I Feel Second Best After My Husband Cheated And Had An Affair: Insights That Might Help
By: Katie Lersch: I sometimes speak with wives who are trying very hard to pick up the pieces of their lives and move on with dignity and grace after their husbands cheated or had an affair. But no matter how well-intentioned or determined you are, this can be easier said than done. Your head can understand things that your heart cannot. You can have steel resolve in the morning only to fall apart by nightfall.
And even though your husband can tell you all the things he thinks you want to hear, hearing is very different than actually believing. I often hear comments like, “My husband ended his affair. He says he realizes now that he made a mistake and that he loves me. He says he is putting our family first. And all of these things sound really good. But I know too much about the other woman and about their relationship. She’s young. She’s pretty. She’s carefree. He treated her like gold and risked everything for her. I know I can’t compete with that. And it makes me feel second best. I know that my husband is home and he’s doing what he thinks he’s supposed to do. But I can’t help but wonder if it weren’t for the kids, would he still be here? I feel like I only got him back by default. How can I get over feeling second best and like I’m not good enough? He’s not telling me this, but I feel it just the same.”
These concerns are so common. Wives who are trying to recover from affairs question everything about themselves, their marriages, their husbands, and about that same husband’s feelings. Infidelity feels like a complete rejection, even when your husband swears that this is not the case. You might, as many do, feel like you’re what’s left over when things didn’t work out. And this is horribly painful. The thing is, it’s very unfair for you to have to carry these feelings around when you weren’t the one who set this whole thing into motion. In the following article, I will discuss some ways to stop feeling like second best after your husband had an affair.
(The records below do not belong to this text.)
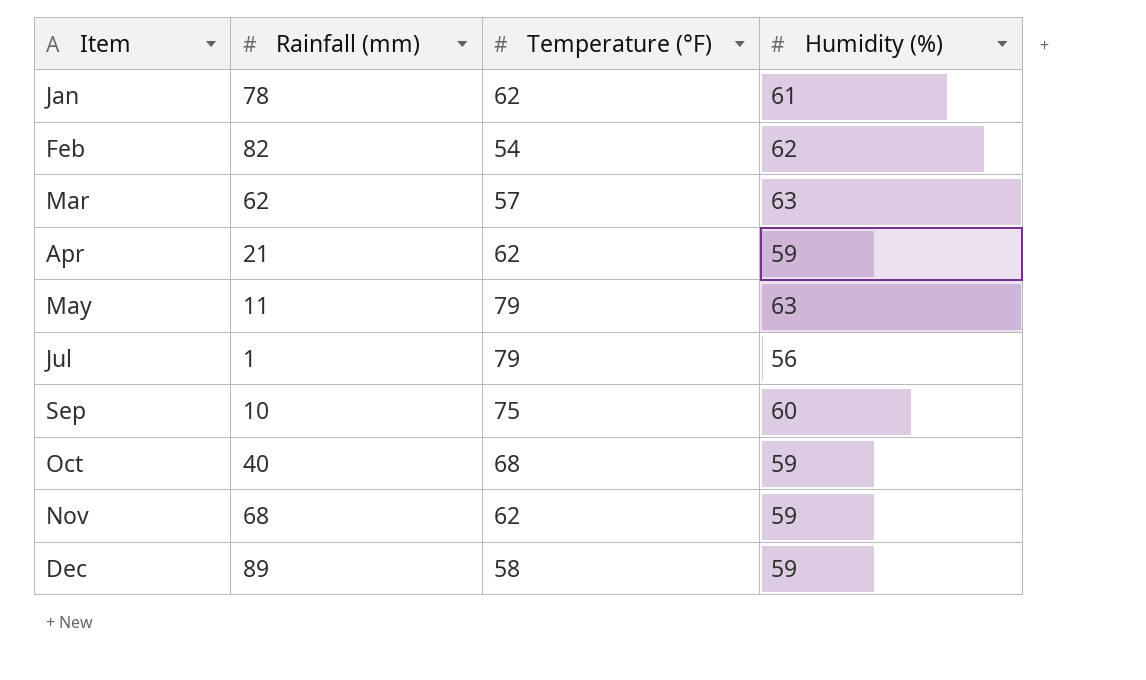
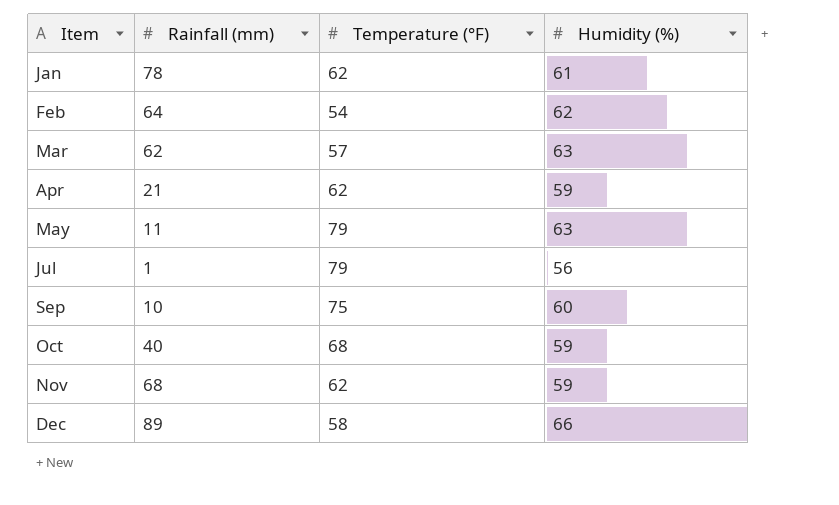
Feb | Rainfall (mm): 82 -> 64
Dec | Humidity (%): 59 -> 66

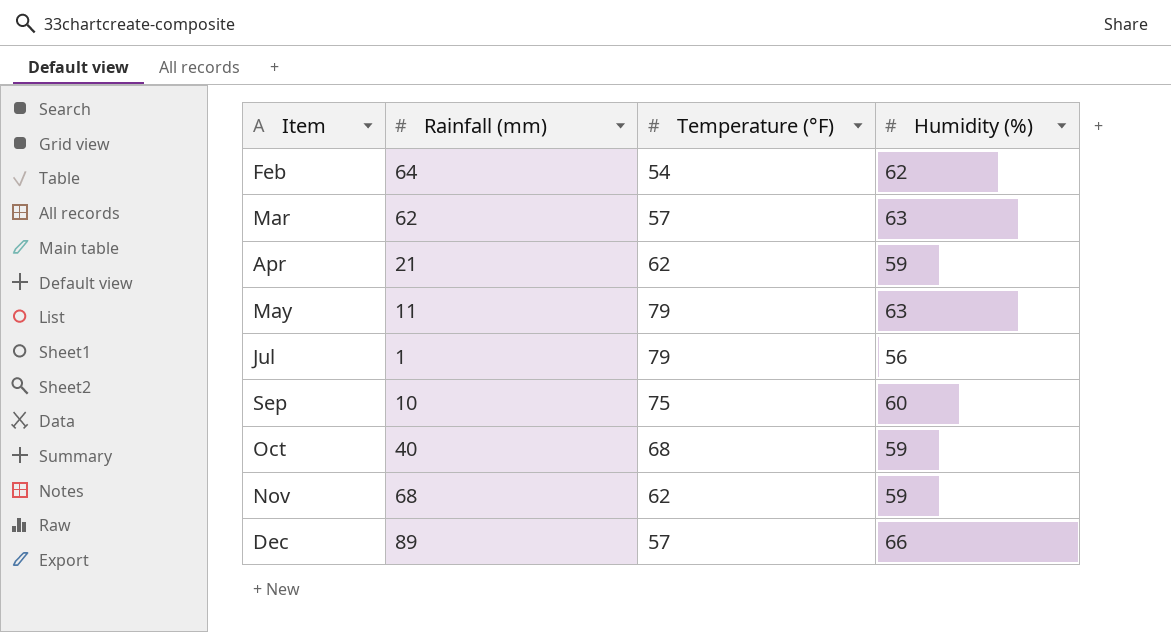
row Jan: 78 | 62 | 61 -> none
Dec | Temperature (°F): 58 -> 57

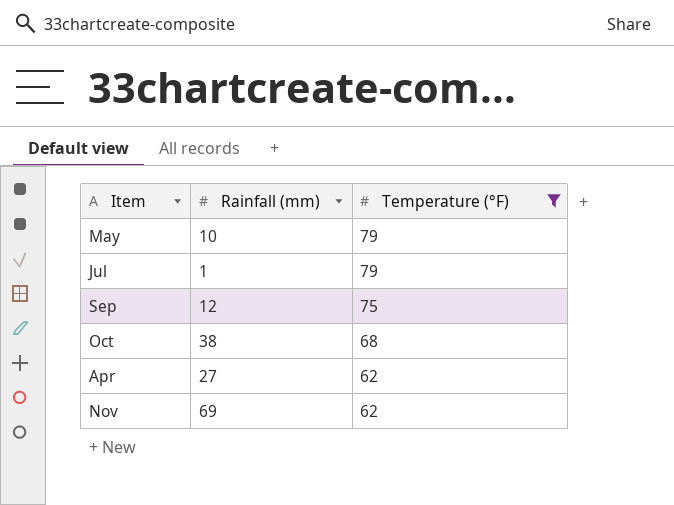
filter: none -> Temperature (°F) >= 62
row order: Item ascending -> Temperature (°F) descending
column Humidity (%) | position: 4 -> none
May | Rainfall (mm): 11 -> 10
Sep | Rainfall (mm): 10 -> 12
Oct | Rainfall (mm): 40 -> 38
Apr | Rainfall (mm): 21 -> 27
Nov | Rainfall (mm): 68 -> 69

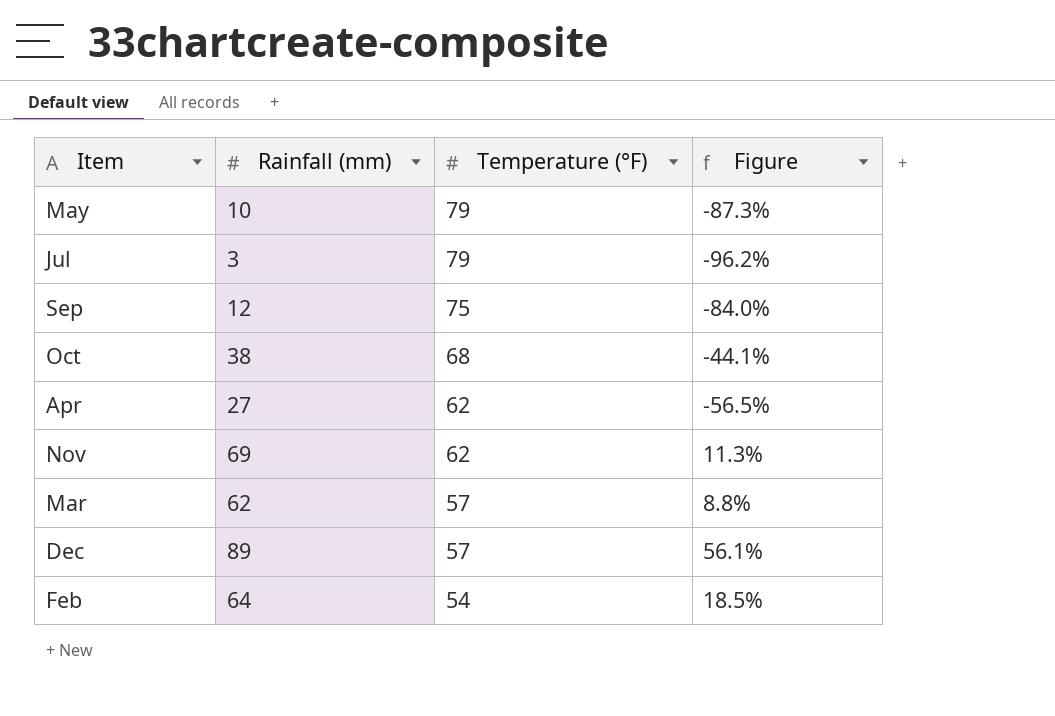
filter: Temperature (°F) >= 62 -> none
column Figure | formula: none -> ([Rainfall (mm)] - [Temperature (°F)]) / [Temperature (°F)]
Jul | Rainfall (mm): 1 -> 3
Place the Focus on What Makes You Feel Better Rather Than on What Makes You Feel Worse:
At the risk of sounding insensitive, I know from experience that it’s very easy to place your focus on what feels the worst. Even though you know it’s not productive, even though you know it’s not moving you forward, the thoughts that hurt the most are the ones that keep popping up the most. And it’s very tempting and easy to dwell on them.
It’s so tempting to just sort of sink into it—because you don’t know how to begin to dig yourself out, and no matter what you do, the thoughts just keep coming. That’s why, to break this cycle, you have to react as soon as you find the thoughts coming. Replace the bad thoughts with something that makes you feel better about yourself. So, as soon as you have a thought or feeling that makes you feel second best or not good enough or not attractive, do something that makes you feel proactive.
This takes practice. It might feel silly. And quite honestly, sometimes it’s easier to just give in to the negative. But in my experience, when you begin to be proactive and take positive action in response to negative thoughts, you begin to remove their power.
Here’s an example: In my own experience, when those sabotaging thoughts came, I would stop what I was doing and take a walk. Or I would work out. Or maybe I’d call a supportive and non-judgmental friend. Or I would go to the arcade with my kids. Basically, I would find something to derail my thoughts and make me feel like I wasn’t giving in to them.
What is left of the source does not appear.